Material for this exercise:
========

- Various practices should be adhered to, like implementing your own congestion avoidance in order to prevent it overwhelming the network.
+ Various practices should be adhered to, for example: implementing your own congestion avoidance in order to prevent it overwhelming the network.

========

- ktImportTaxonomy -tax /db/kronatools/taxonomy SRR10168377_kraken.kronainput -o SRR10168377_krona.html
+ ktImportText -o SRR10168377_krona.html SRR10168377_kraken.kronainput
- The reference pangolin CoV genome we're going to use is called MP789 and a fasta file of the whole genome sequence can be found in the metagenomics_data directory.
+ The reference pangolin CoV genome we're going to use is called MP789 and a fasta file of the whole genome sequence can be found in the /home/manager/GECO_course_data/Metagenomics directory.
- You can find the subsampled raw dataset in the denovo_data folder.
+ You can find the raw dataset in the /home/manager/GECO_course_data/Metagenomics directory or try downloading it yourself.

========

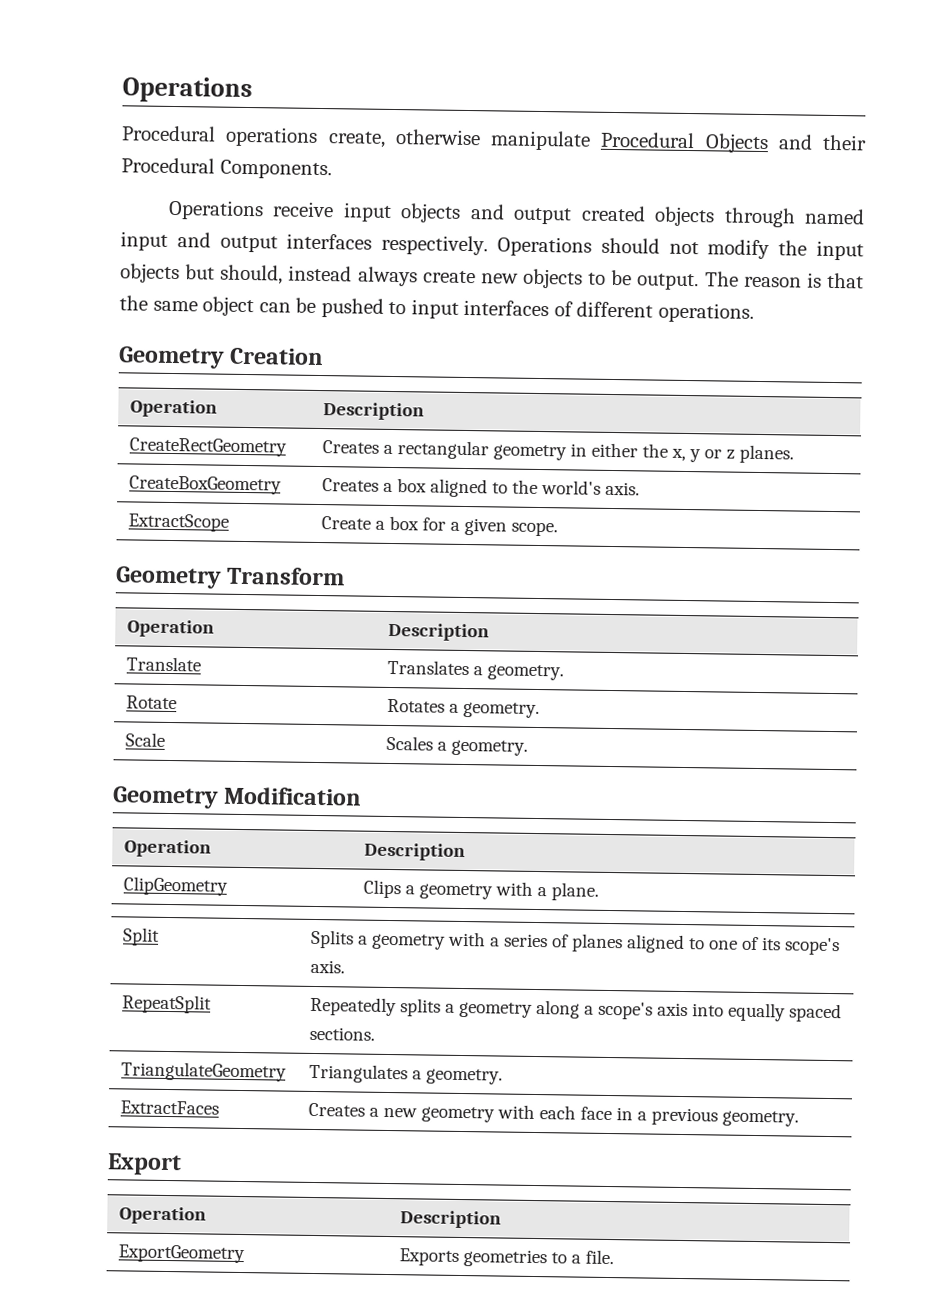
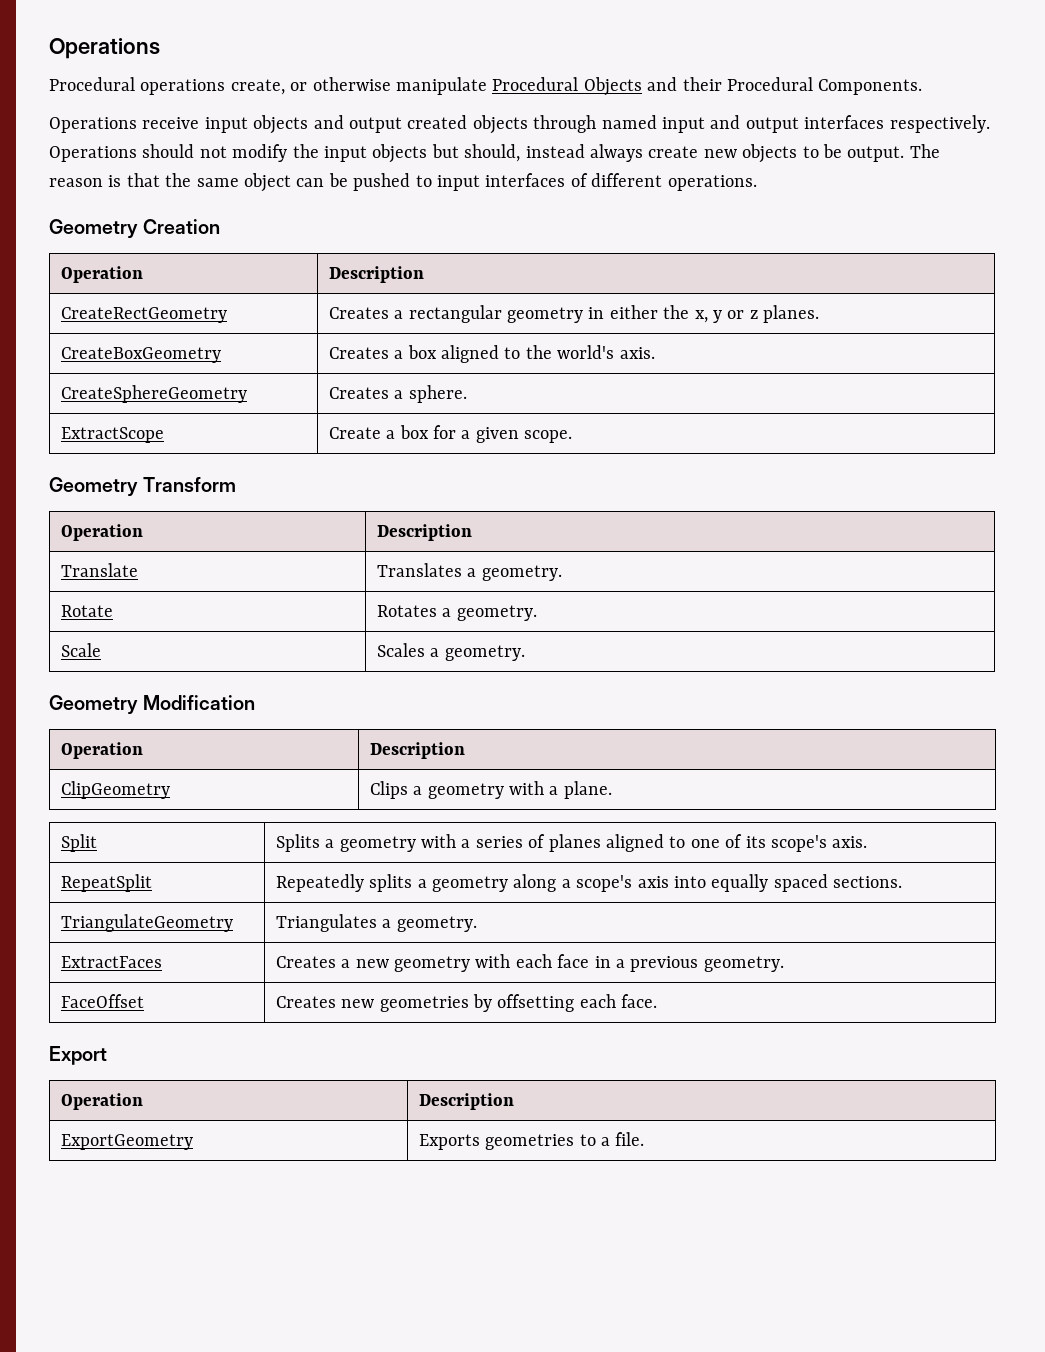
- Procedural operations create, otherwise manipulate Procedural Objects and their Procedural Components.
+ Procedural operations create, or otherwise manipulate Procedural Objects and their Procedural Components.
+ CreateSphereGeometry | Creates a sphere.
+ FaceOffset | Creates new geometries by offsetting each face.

========

Directions for this task:
Would you retype the lines above from the one with "- Various practices" down to the one with "adhered to, for", word for word, both ends included and no other lines?

Solution below:
- Various practices should be adhered to, like implementing your own congestion avoidance in order to prevent it overwhelming the network.
+ Various practices should be adhered to, for example: implementing your own congestion avoidance in order to prevent it overwhelming the network.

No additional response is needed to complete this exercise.